**EXERCISE REQUIREMENTS:** Would you please retype, exactly, the lines of the listing below between the line with "DJI Zenmuse S1 spotlight: 1 -> 2" and the line with "Naturell: 2250 x", inclusive?

-------- INPUT FOR THIS TASK --------

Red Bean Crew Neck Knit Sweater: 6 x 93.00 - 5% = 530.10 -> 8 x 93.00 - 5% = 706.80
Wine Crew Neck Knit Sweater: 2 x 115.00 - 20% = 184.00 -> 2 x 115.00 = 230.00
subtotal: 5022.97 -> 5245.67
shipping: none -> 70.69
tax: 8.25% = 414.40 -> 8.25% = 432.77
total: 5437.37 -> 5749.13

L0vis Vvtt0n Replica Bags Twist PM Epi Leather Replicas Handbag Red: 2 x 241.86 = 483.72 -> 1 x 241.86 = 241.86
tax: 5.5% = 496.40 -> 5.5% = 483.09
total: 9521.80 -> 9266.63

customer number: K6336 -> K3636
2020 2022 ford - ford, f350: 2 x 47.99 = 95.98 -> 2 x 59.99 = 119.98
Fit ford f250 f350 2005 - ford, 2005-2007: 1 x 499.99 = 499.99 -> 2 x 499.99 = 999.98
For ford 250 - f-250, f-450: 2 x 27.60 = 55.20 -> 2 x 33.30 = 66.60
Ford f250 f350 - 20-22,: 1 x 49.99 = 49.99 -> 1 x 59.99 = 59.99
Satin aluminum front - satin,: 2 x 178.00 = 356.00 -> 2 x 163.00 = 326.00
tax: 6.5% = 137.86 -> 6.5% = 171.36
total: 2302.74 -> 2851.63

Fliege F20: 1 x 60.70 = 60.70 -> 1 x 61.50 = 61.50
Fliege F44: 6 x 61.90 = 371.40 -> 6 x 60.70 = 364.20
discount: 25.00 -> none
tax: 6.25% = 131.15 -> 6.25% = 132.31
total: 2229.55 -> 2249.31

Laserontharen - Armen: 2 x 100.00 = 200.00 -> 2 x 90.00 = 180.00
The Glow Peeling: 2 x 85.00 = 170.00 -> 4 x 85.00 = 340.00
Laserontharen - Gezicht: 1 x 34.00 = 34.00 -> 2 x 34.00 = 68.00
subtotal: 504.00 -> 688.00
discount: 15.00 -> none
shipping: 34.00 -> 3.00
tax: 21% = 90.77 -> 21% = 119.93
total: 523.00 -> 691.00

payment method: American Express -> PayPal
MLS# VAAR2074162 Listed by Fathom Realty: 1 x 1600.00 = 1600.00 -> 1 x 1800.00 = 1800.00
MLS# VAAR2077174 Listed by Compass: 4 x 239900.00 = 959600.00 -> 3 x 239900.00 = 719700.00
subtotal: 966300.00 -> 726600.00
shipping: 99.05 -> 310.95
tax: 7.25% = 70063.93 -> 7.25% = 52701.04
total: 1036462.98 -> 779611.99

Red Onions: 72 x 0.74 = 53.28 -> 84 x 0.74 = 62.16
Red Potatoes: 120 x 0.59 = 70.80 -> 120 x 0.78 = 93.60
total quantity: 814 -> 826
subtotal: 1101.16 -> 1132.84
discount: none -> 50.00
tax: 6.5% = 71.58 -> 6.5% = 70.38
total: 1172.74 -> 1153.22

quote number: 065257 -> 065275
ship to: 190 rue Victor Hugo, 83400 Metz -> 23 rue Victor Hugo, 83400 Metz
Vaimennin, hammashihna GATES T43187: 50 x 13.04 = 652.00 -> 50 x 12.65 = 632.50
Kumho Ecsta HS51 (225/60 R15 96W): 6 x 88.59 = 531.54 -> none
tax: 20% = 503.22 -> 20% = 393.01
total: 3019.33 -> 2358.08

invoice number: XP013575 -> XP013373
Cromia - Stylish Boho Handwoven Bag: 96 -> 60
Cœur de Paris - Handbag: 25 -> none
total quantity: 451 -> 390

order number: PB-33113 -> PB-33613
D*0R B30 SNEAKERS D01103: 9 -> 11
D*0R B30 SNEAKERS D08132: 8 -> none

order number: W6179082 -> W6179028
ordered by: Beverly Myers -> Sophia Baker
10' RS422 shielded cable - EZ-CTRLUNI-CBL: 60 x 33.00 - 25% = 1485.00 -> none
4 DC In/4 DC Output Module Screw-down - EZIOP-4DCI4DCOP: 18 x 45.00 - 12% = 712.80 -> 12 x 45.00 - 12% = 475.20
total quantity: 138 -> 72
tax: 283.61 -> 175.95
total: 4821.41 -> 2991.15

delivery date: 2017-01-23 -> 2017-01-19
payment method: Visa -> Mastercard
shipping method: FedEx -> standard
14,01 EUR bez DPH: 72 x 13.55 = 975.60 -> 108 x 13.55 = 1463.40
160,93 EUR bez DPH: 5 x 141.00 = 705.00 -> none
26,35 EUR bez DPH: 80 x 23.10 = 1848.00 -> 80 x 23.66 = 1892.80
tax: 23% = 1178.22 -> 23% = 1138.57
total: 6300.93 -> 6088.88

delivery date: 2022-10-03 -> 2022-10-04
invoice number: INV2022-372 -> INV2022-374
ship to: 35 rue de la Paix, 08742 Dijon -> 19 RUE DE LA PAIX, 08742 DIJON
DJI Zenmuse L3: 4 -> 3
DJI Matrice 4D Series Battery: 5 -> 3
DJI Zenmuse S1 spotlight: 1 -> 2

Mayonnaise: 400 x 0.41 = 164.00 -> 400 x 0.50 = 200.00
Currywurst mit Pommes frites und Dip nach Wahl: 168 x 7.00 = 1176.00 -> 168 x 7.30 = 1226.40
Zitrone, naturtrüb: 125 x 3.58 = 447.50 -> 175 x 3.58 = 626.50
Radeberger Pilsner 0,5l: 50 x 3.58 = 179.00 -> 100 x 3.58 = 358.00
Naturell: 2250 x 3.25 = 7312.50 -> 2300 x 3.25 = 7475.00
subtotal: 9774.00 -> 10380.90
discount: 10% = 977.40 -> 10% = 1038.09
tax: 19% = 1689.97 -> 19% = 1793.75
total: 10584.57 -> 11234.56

--------

**TASK RESPONSE:**
DJI Zenmuse S1 spotlight: 1 -> 2

Mayonnaise: 400 x 0.41 = 164.00 -> 400 x 0.50 = 200.00
Currywurst mit Pommes frites und Dip nach Wahl: 168 x 7.00 = 1176.00 -> 168 x 7.30 = 1226.40
Zitrone, naturtrüb: 125 x 3.58 = 447.50 -> 175 x 3.58 = 626.50
Radeberger Pilsner 0,5l: 50 x 3.58 = 179.00 -> 100 x 3.58 = 358.00
Naturell: 2250 x 3.25 = 7312.50 -> 2300 x 3.25 = 7475.00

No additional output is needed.